This is one very interesting offer!

Personally I've been using an Agility 3 60 GB to cache my WD 640 Blue for some time now, using Intels software on a Z68 mainboard. At first the difference wasn't that impressive, but over time my work machine, which uses a WD 640 Black, started to feel dog slow upon reboots. So it's definitely worth a lot :)

A couple of thoughts regarding this topic in general, the Synapse and this review:
- I'd like to see their caching software compared to Intels. Which was the de-facto standard until now. And you get Intels caching for free, if you go for / have a Z68. Of course, the OCZ has to huge benefit over the Intel solution that it works with any Win 7 system.. still, I'd like them compared.

- Does OCZs software cache media files like .avi or mp3? I know Intel is supposed to detect such cases and avoid caching them (which should be good).

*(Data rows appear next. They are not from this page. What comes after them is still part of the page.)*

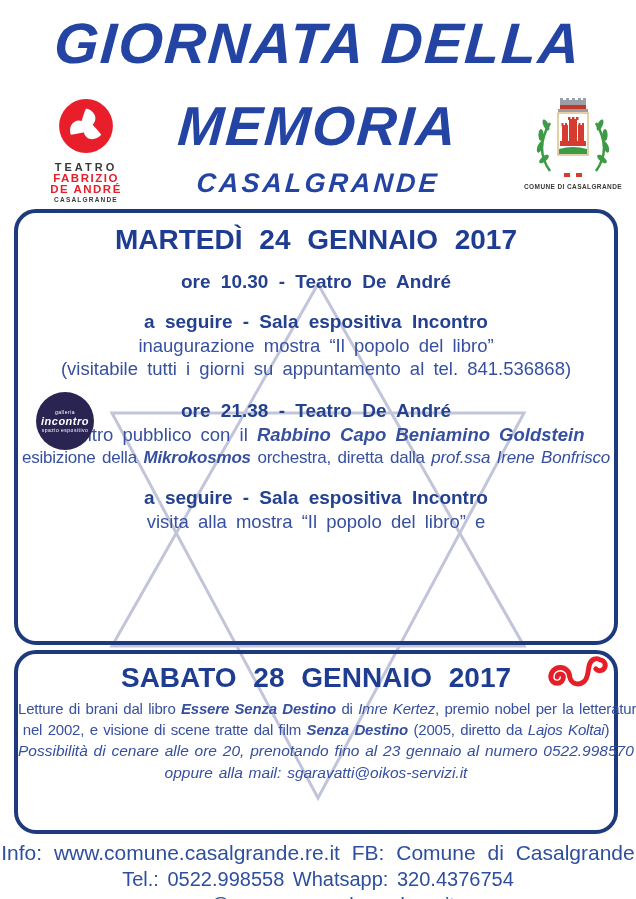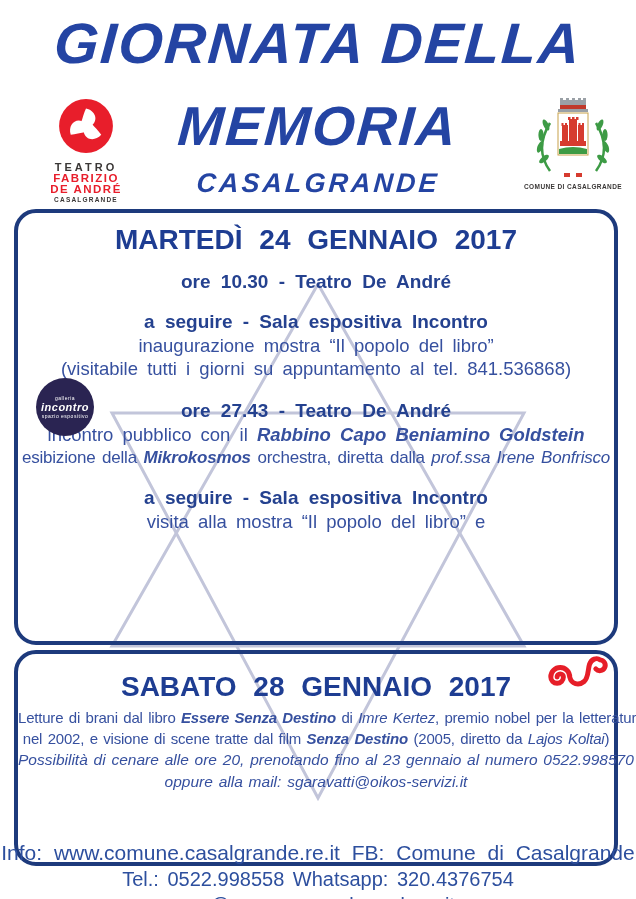--- a/index.html
+++ b/index.html
@@ -19,39 +19,39 @@
   
   .teatro { position:absolute; left:30px; top:97px; width:112px; text-align:center; z-index:3; }
   .teatro .t1 { font-size:11px; font-weight:bold; letter-spacing:3px; color:#3a3736; line-height:12px; margin-top:2px; }
   .teatro .t2, .teatro .t3 { font-size:11.5px; font-weight:bold; letter-spacing:1.5px; color:#e81e2b; line-height:11px; }
   .teatro .t4 { font-size:6.5px; font-weight:bold; letter-spacing:1.2px; color:#3a3736; line-height:9px; }
 
   .comune { position:absolute; left:520px; top:97px; width:106px; text-align:center; z-index:3; }
   .comune .cap { font-size:6.5px; font-weight:bold; letter-spacing:0.4px; color:#3a3736; line-height:8px; }
 
   .incontro {
-    position:absolute; left:36px; top:378px; width:58px; height:58px; z-index:3;
+    position:absolute; left:36px; top:392px; width:58px; height:58px; z-index:3;
     background:#2a2452; border-radius:50%;
     display:flex; flex-direction:column; align-items:center; justify-content:center;
     color:#ffffff;
   }
   .incontro .g1 { font-size:5px; letter-spacing:0.5px; line-height:6px; }
   .incontro .g2 { font-size:11px; font-weight:bold; font-style:italic; letter-spacing:0.5px; line-height:12px; }
   .incontro .g3 { font-size:5px; letter-spacing:0.5px; line-height:6px; }
 
   .swirl { position:absolute; left:532px; top:650px; z-index:3; }
 
   
   .box {
     position:absolute; left:14px; width:604px; box-sizing:border-box;
     border:4px solid #1d3a7c; border-radius:22px; background:transparent;
     text-align:center; z-index:2;
   }
   #box1 { top:209px; height:436px; padding-top:8px;text-align:center; }
-  #box2 { top:650px; height:216px; padding-top:14px; }
+  #box2 { top:650px; height:184px; padding-top:5px; }
 
   .h-day { font-size:28px; font-weight:bold; color:#1e3d92; word-spacing:9px; line-height:34px; margin-top:2px; }
   .evt-title { font-size:19px; font-weight:bold; color:#24418f; word-spacing:5px; line-height:24px; margin-top:13px; }
   .body-line { font-size:18.5px; color:#36509f; word-spacing:4px; line-height:23px; }
   .para { font-size:18.5px; color:#36509f; word-spacing:4px; line-height:23px; max-width:586px; margin:0 auto; }
   .narrow { font-size:17px; letter-spacing:-0.2px; word-spacing:2px; white-space:nowrap; }
   .bi { font-weight:bold; font-style:italic; }
   .it { font-style:italic; }
 
   .venue { font-size:17.5px; color:#36509f; word-spacing:2px; line-height:24px; margin-top:10px; white-space:nowrap; }
@@ -146,21 +146,21 @@
 
   <div class="box" id="box1">
     <div class="h-day">MARTEDÌ 24 GENNAIO 2017</div>
 
     <div class="evt-title">ore 10.30 - Teatro De André</div>
 
     <div class="evt-title" style="margin-top:16px;">a seguire - Sala espositiva Incontro</div>
     <div class="body-line">inaugurazione mostra “Il popolo del libro”</div>
     <div class="body-line">(visitabile tutti i giorni su appuntamento al tel. 841.536868)</div>
 
-    <div class="evt-title" style="margin-top:19px;">ore 27.43 - Teatro De André</div>
+    <div class="evt-title" style="margin-top:19px;">ore 21.38 - Teatro De André</div>
     <div class="body-line">
       <span>incontro pubblico con il</span>
       <span class="bi">Rabbino Capo Beniamino Goldstein</span>
     </div>
     <div class="body-line narrow">
       <span>esibizione della</span>
       <span class="bi">Mikrokosmos</span>
       <span>orchestra, diretta dalla</span>
       <span class="it">prof.ssa Irene Bonfrisco</span>
     </div>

- You're writing OCZ does support "write back" and hence helps upon the 1st access. I'm not quite sure I understand.. is this similar to Intels "maximum" mode, where write accesses are also cached and synchronized later on? Personally I'm using the "safe" mode, which came in handy since the first Agility 3 died within weeks. No harm done, though, as the cache could easily be rebuilt.

- Do they cache files or do they work at the "I/O block level", like Intel does? You're supposed to get some benefit here, as e.g. a huge archive of a games textures is not cached entirely, but just the used part.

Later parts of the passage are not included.